As an engineer, I'm probably "fussy" but I think it's good to pin down all
requirements to the maximum degree.  I don't want my geotech out-guessing
me.  As your contract with your geotech represents agreement by two parties,
your geotech should advise you if they disagree with something you specify
prior to signing the contract.


Bob G.

-----Original Message-----
From: L. Pack [mailto:Lloyd(--nospam--at)pecid.com]
Sent: Monday, October 18, 2004 10:22 AM
To: seaint(--nospam--at)seaint.org
Subject: Re: Geotech


On 18 Oct 2004, at 7:34, Padmanabhan Rajendran wrote:

> It is typical to see a list of ASTM standards in a Request for
Geotechnical Services document. Is
> this necessary? Would it not suffice to include a paragraph such as, "All
field work associated with
> soil boring activity, including equipment used as well as laboratory
testing and reporting shall be
> in accordance with applicable ASTM standards. The bidder's need, if any,
for deviation or departure
> from ASTM standards shall be indicated in the bid submittal. A list of
standards proposed to be used
> by the bidder shall be included in the final geotechnical report."
> 
> Any comments? Thanks.
> 
> Rajendran
> 

In working as both a structural engineer and a geotechnical engineer, I can
see both sides of
this issue.  By listing the ASTM standards that you'd like applied, you, as
the structural
engineer, have delineated the scope of work and the information that you are
wanting to see
returned in the form of a report.  By not listing the information that you
are seeking then the
geotechnical engineer doesn't know which tests to perform to give you the
information that you
are wanting and to what depths you are wanting that information.

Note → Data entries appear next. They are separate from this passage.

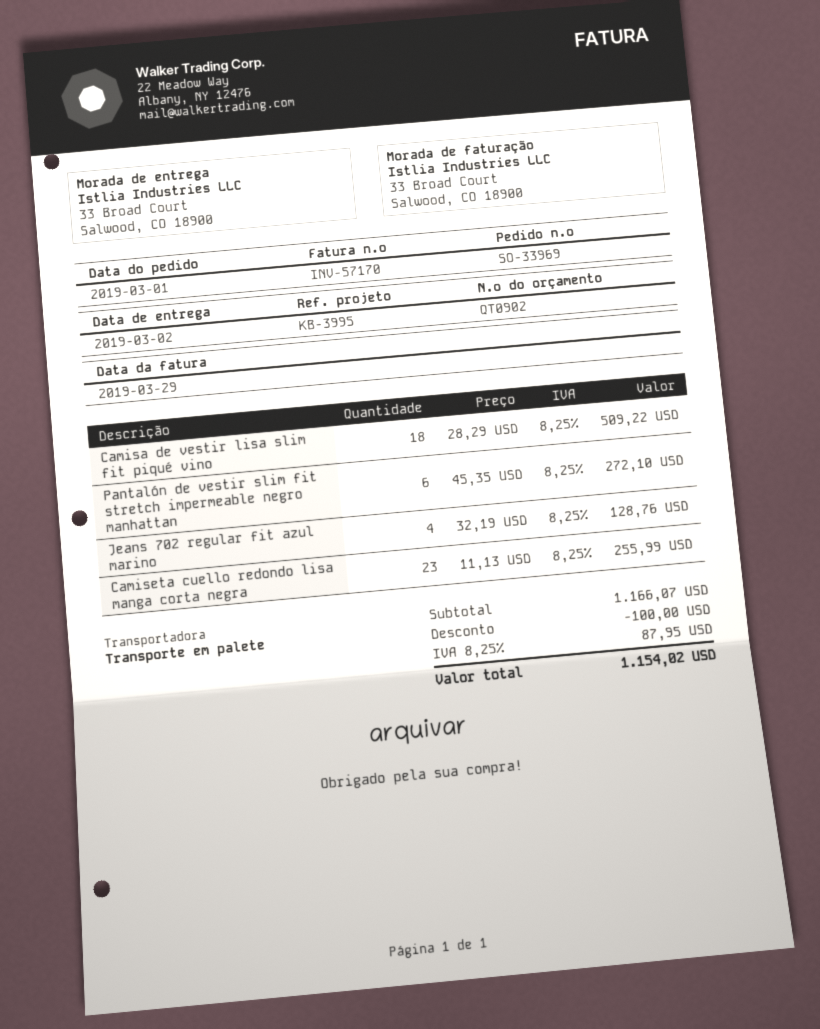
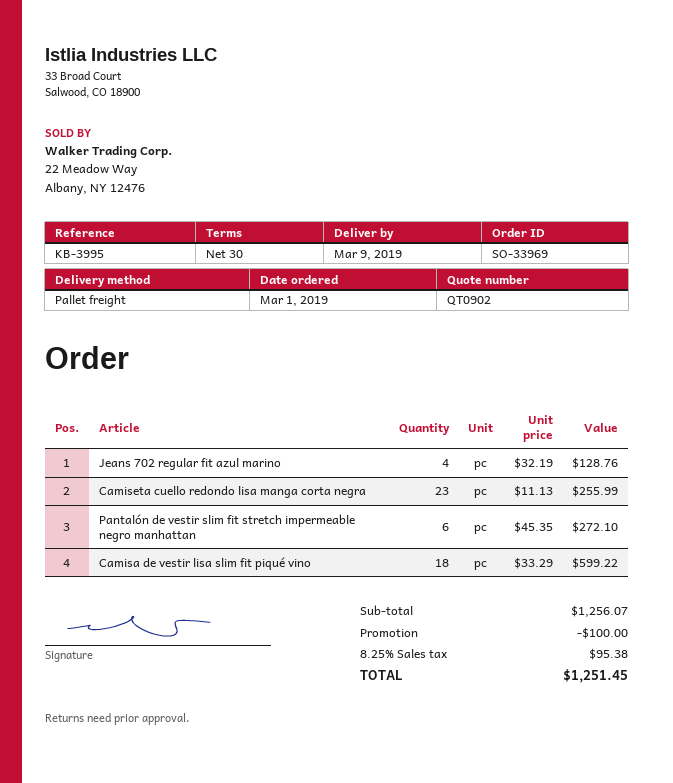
delivery date: 2019-03-02 -> 2019-03-09
Camisa de vestir lisa slim fit piqué vino: 18 x 28.29 = 509.22 -> 18 x 33.29 = 599.22
subtotal: 1166.07 -> 1256.07
tax: 8.25% = 87.95 -> 8.25% = 95.38
total: 1154.02 -> 1251.45

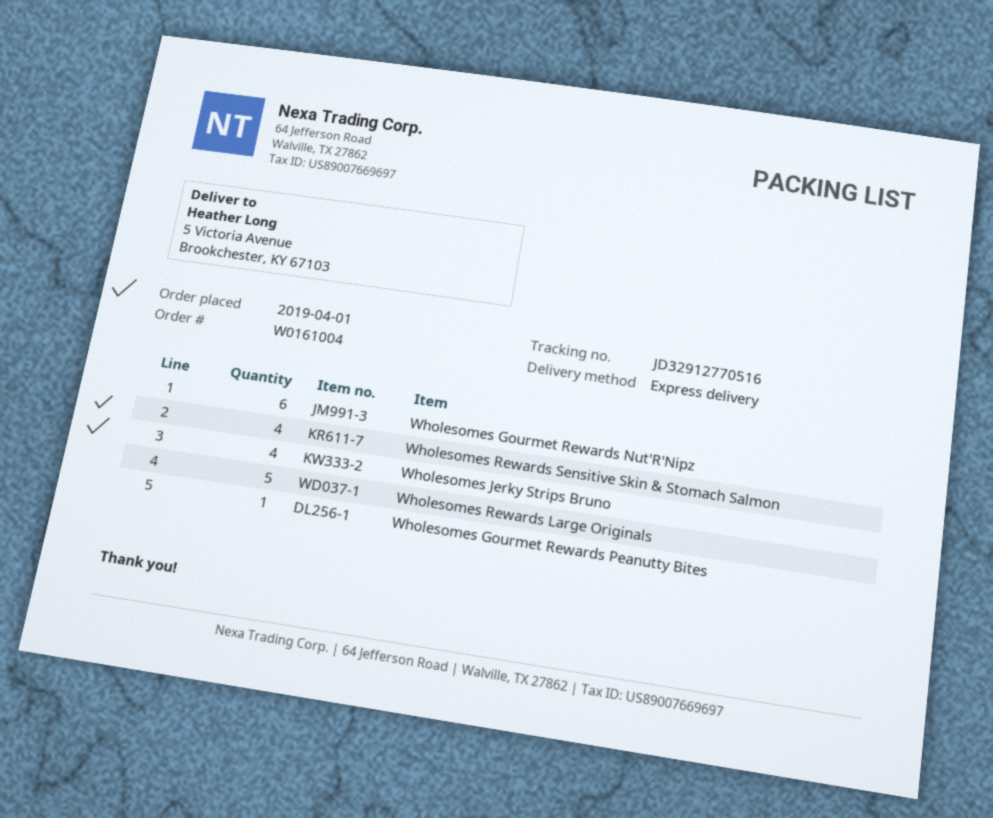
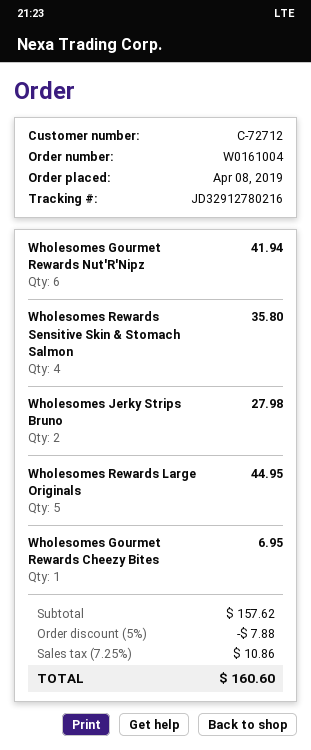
order date: 2019-04-01 -> 2019-04-08
tracking number: JD32912770516 -> JD32912780216
Wholesomes Jerky Strips Bruno: 4 -> 2
Wholesomes Gourmet Rewards Peanutty Bites: 1 -> none
Wholesomes Gourmet Rewards Cheezy Bites: none -> 1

Now, with that said, if you provide a set of building plans showing what
you'd like to do on
a given site, then you can submit a request for geotech services and leave
it open ended so
that the geotechnical engineer gets to decide which information you need.
And he may give
you more information than you need, such as extra bore depths and extra
testing which may
cost you double, triple or more than what is needed to complete the project.
Or he may not
give you a piece of information that you were looking for, such as an
R-value for design of 
pavements that your client has communicated to you that they intend you use
heavy equipment
on. (This being something that may not typically be included on the plans.)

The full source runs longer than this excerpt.